Please note that exhibition dates are dependent on Ontario's Reopening Steps and are subject to change.
Born in St. Catharines, Ontario, Edward Burtynsky is one of Canada’s most internationally recognized artists. He is a photographer and filmmaker whose imagery is often compared to historical European landscape painting. His unconventional but quintessentially 21st century views of nature and industry have also been described as “exquisite pictures of ugliness.”

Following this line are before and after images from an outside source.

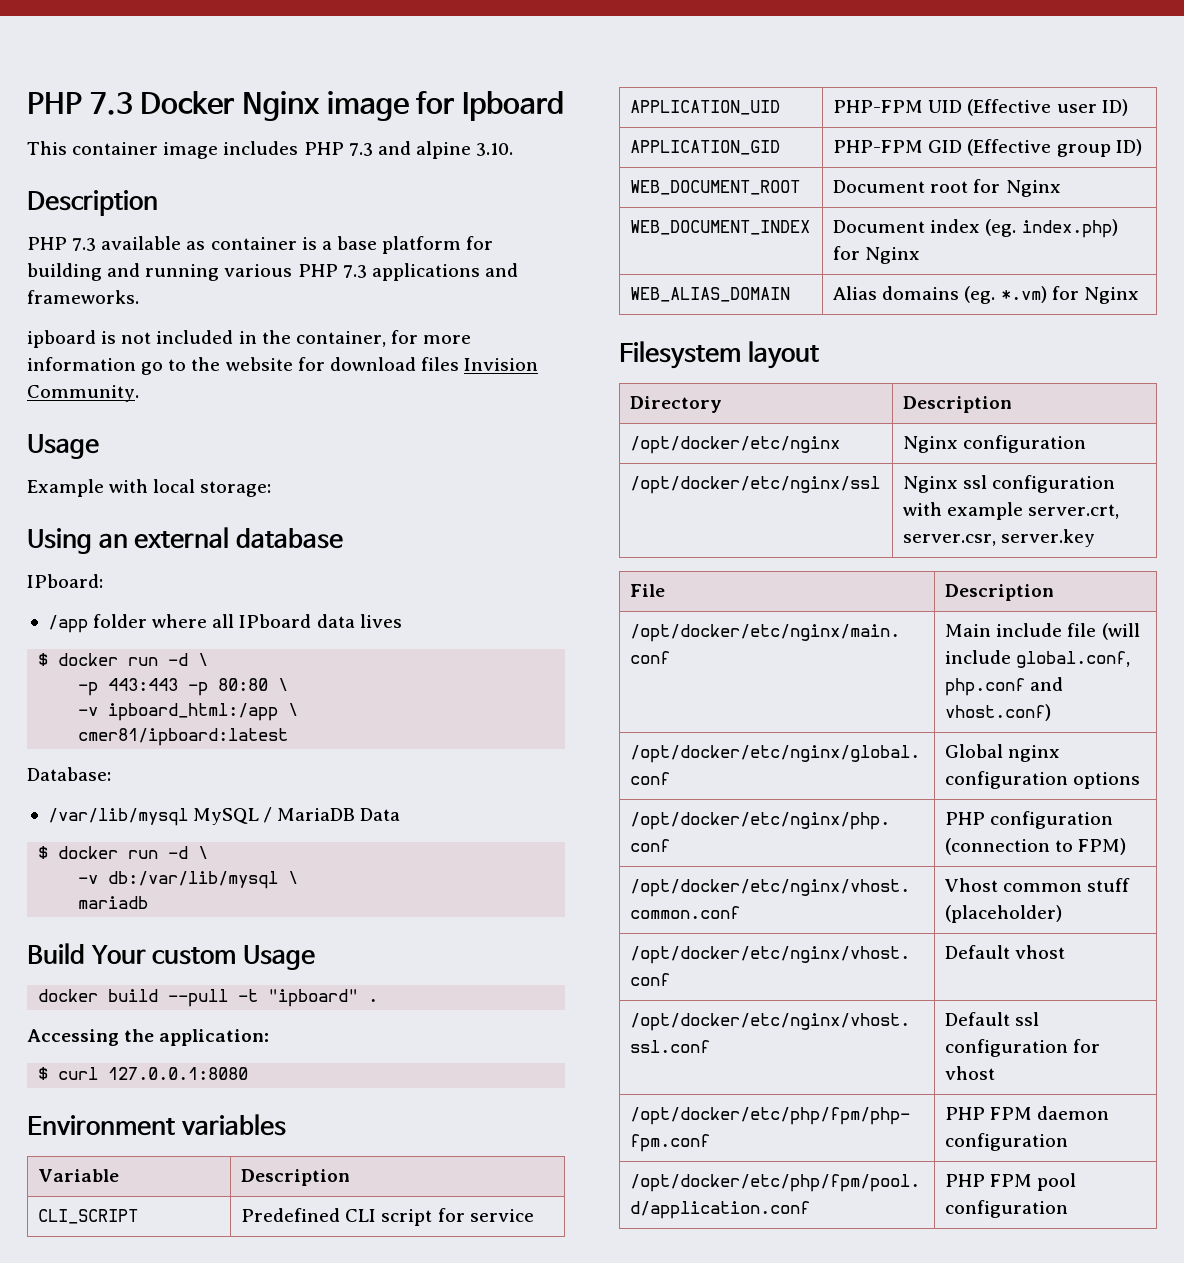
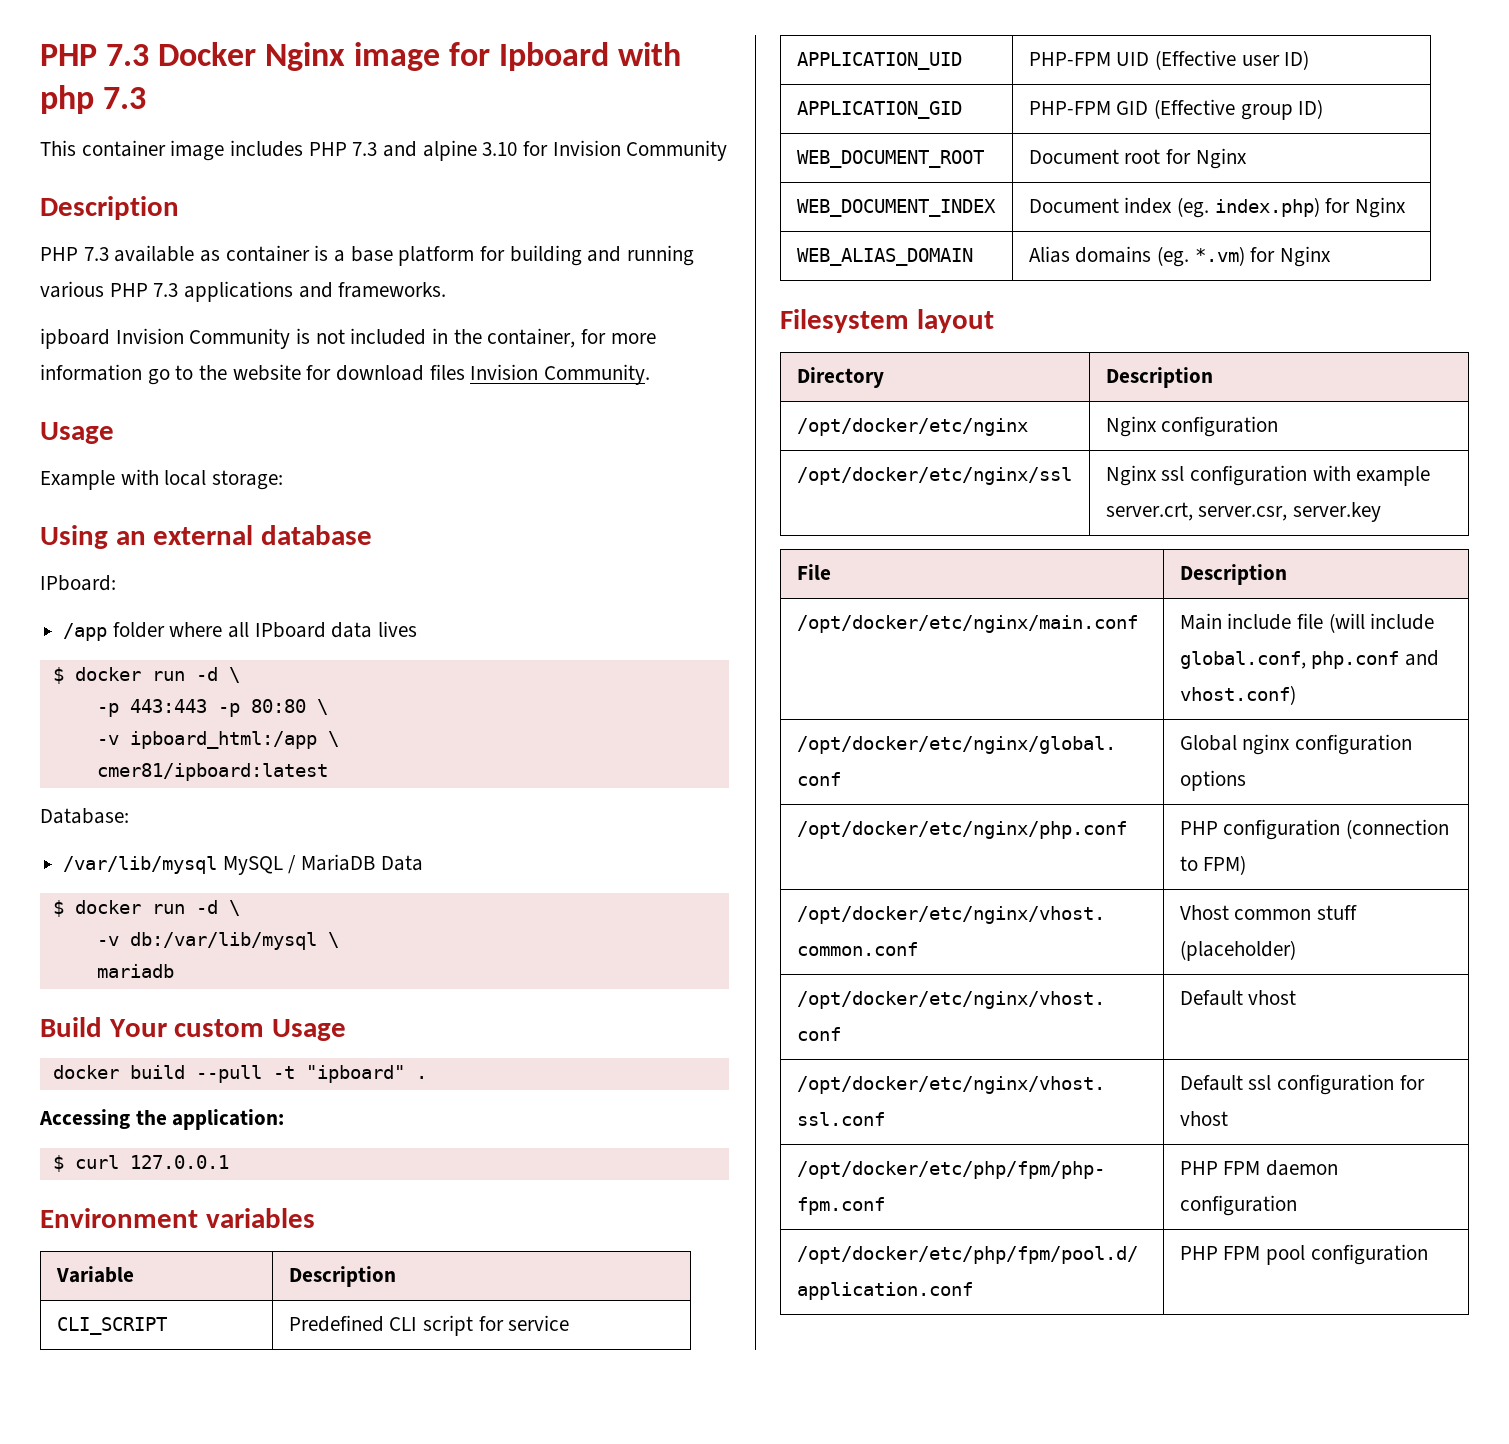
(565, 106) none -> [618,42,682,66] [40,85,147,114] with php 7.3
[476,143,514,156] 3.10. -> [482,140,728,161] 3.10 for Invision Community
(96, 339) none -> [115,328,291,349] Invision Community
[108,1067,249,1080] 127.0.0.1:8080 -> [129,1155,229,1169] 127.0.0.1

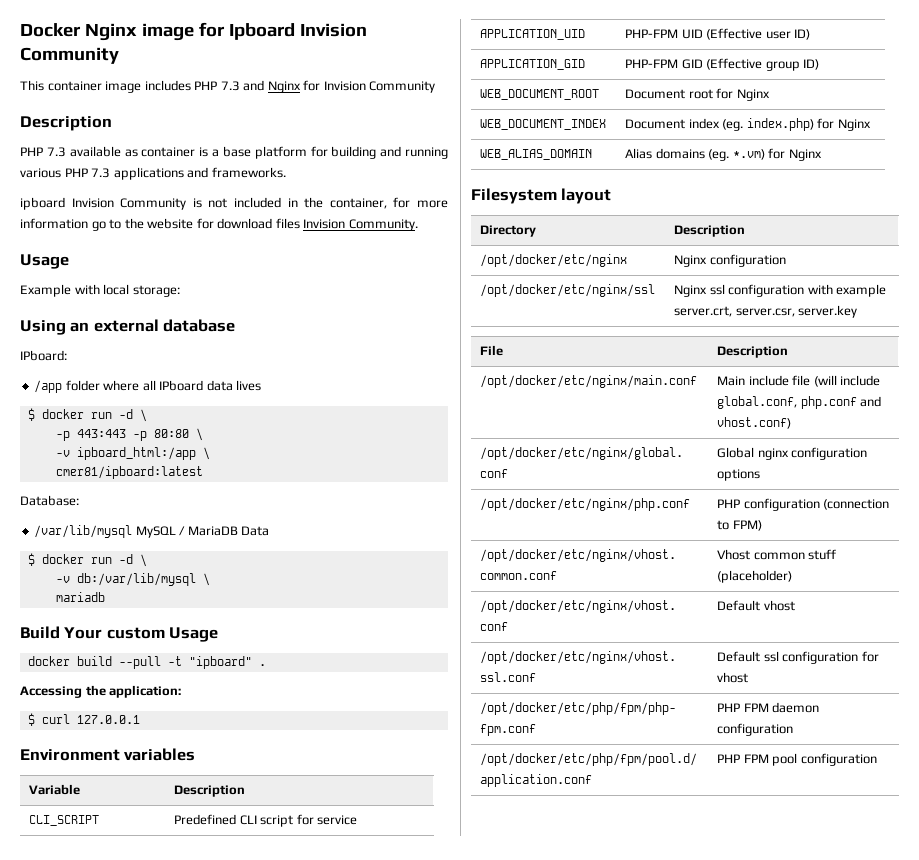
[40,44,150,66] PHP 7.3 -> (20, 30) none
[618,42,682,66] [40,85,147,114] with php 7.3 -> [299,23,367,37] [20,47,119,64] Invision Community
[422,140,518,161] alpine 3.10 -> [267,81,301,93] Nginx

This exhibition features a selection of photographs Burtynsky gifted to Museum London in 2019. These trace his career from the early 1980s to 2017. The artist’s dramatic, often abstracted, images record ecological changes wrought by humans across the globe. This exhibition tackles themes including the industrial modification of our inhabited landscapes, the devastation caused by environmental exploitation, and the advent of the “Anthropocene”—a geological term for the Earth’s industrial epoch. Burtynsky bears witness to these harsh realities through photographic compositions that, ironically, brim with an almost painterly beauty.
Artistic expression can inspire learning and change. Through his vivid panoramic views, Burtynsky surveys the relentless, global and self-inflicted damage to the planet. What remains is to act now. As the artist notes, “The greatest existential threat is thinking that the next generation will fix the problem.”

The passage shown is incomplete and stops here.